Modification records
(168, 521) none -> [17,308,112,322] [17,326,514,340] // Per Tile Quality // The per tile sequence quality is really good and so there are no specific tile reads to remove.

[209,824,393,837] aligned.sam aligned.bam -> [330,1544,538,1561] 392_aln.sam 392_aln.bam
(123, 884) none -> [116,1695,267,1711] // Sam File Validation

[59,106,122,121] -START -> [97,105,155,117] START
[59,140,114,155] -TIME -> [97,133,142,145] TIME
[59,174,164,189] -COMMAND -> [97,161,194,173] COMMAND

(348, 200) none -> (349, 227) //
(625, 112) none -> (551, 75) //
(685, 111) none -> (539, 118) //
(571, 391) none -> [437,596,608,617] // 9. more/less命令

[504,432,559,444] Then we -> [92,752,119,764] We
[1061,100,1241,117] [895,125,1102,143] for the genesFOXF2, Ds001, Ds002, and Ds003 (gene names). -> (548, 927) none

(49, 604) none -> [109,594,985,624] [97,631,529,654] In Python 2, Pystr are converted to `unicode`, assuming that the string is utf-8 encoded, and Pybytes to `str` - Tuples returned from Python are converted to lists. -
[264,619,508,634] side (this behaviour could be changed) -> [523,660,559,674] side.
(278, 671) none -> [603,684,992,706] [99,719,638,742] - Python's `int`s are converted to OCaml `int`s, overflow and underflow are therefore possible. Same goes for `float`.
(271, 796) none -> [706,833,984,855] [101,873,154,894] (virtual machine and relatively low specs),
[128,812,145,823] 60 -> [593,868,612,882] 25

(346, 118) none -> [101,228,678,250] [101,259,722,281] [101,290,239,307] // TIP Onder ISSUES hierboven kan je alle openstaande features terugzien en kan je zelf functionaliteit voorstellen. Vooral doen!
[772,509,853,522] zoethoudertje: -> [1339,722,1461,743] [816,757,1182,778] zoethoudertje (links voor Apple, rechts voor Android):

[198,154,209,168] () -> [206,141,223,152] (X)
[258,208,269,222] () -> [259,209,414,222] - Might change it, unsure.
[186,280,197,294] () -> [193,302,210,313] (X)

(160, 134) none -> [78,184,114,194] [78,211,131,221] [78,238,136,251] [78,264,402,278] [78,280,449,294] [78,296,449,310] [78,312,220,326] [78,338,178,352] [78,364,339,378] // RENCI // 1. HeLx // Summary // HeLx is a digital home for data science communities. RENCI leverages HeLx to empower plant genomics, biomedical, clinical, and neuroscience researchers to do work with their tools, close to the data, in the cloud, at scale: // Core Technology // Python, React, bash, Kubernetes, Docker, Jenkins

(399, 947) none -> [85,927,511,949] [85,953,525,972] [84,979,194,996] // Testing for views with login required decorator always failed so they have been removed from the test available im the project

→ Task description
Go through the records from the first line and copy each one exactly, ending after the line that contains "[198,154,209,168] () -> [206,141,223,152] (X)". Give nothing else.

→ Reply
(168, 521) none -> [17,308,112,322] [17,326,514,340] // Per Tile Quality // The per tile sequence quality is really good and so there are no specific tile reads to remove.

[209,824,393,837] aligned.sam aligned.bam -> [330,1544,538,1561] 392_aln.sam 392_aln.bam
(123, 884) none -> [116,1695,267,1711] // Sam File Validation

[59,106,122,121] -START -> [97,105,155,117] START
[59,140,114,155] -TIME -> [97,133,142,145] TIME
[59,174,164,189] -COMMAND -> [97,161,194,173] COMMAND

(348, 200) none -> (349, 227) //
(625, 112) none -> (551, 75) //
(685, 111) none -> (539, 118) //
(571, 391) none -> [437,596,608,617] // 9. more/less命令

[504,432,559,444] Then we -> [92,752,119,764] We
[1061,100,1241,117] [895,125,1102,143] for the genesFOXF2, Ds001, Ds002, and Ds003 (gene names). -> (548, 927) none

(49, 604) none -> [109,594,985,624] [97,631,529,654] In Python 2, Pystr are converted to `unicode`, assuming that the string is utf-8 encoded, and Pybytes to `str` - Tuples returned from Python are converted to lists. -
[264,619,508,634] side (this behaviour could be changed) -> [523,660,559,674] side.
(278, 671) none -> [603,684,992,706] [99,719,638,742] - Python's `int`s are converted to OCaml `int`s, overflow and underflow are therefore possible. Same goes for `float`.
(271, 796) none -> [706,833,984,855] [101,873,154,894] (virtual machine and relatively low specs),
[128,812,145,823] 60 -> [593,868,612,882] 25

(346, 118) none -> [101,228,678,250] [101,259,722,281] [101,290,239,307] // TIP Onder ISSUES hierboven kan je alle openstaande features terugzien en kan je zelf functionaliteit voorstellen. Vooral doen!
[772,509,853,522] zoethoudertje: -> [1339,722,1461,743] [816,757,1182,778] zoethoudertje (links voor Apple, rechts voor Android):

[198,154,209,168] () -> [206,141,223,152] (X)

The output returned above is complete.